Recentemente, a “nova esquerda” dos novos movimentos
sociais, dos movimentos das minorias sobretudo, passou a
tematizar o “direito à diferença”. Com base na convicção da
“legitimidade das diferenças”, passou-se a propor como novos
imperativos categóricos para a esquerda o “respeito às
diferenças”, a “defesa das identidades coletivas”, a “preservação
das particularidades culturais”, o “respeito das mentalidades
específicas”, a “irredutibilidade das experiências de gênero” e
assim por diante.
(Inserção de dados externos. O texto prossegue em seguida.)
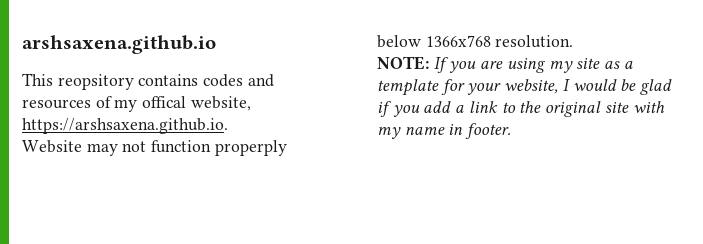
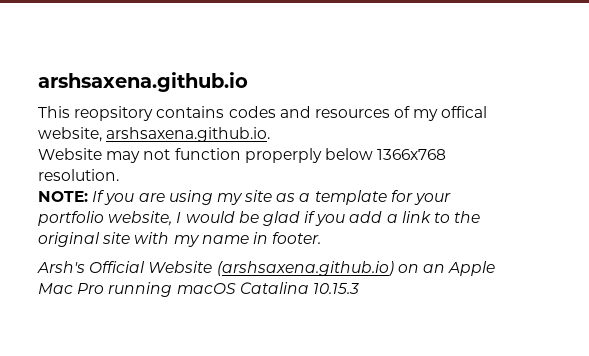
[22,118,228,134] https://arshsaxena.github.io. -> [106,127,271,142] arshsaxena.github.io.
(502, 89) none -> [38,211,104,226] portfolio
(512, 131) none -> [37,261,496,276] [38,282,359,297] // Arsh's Official Website (arshsaxena.github.io) on an Apple Mac Pro running macOS Catalina 10.15.3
Ora muito bem, estas novas divisas de
esquerda, que podem ser resumidas na reivindicação do “direito à
diferença”, trazem em si mesmas um ardil, que a meu ver provém
justamente desta sua ambiguidade, uma debilidade hereditária: o
fato de ter sido o amor da diferença alimentado no campo
(ultra)conservador duzentos anos a fio, e só mui recentemente
incorporado em algumas faixas ou zonas do campo de esquerda,
este fato torna o clamor pelo “direito à diferença” dificilmente
distinguível da defesa das diferenças própria do estoque de
certezas do senso comum conservador.
Antônio Flávio Pierucci. Ciladas da diferença. In: Tempo Social.
São Paulo, 2 (2), p. 15-16, 1990 (com adaptações).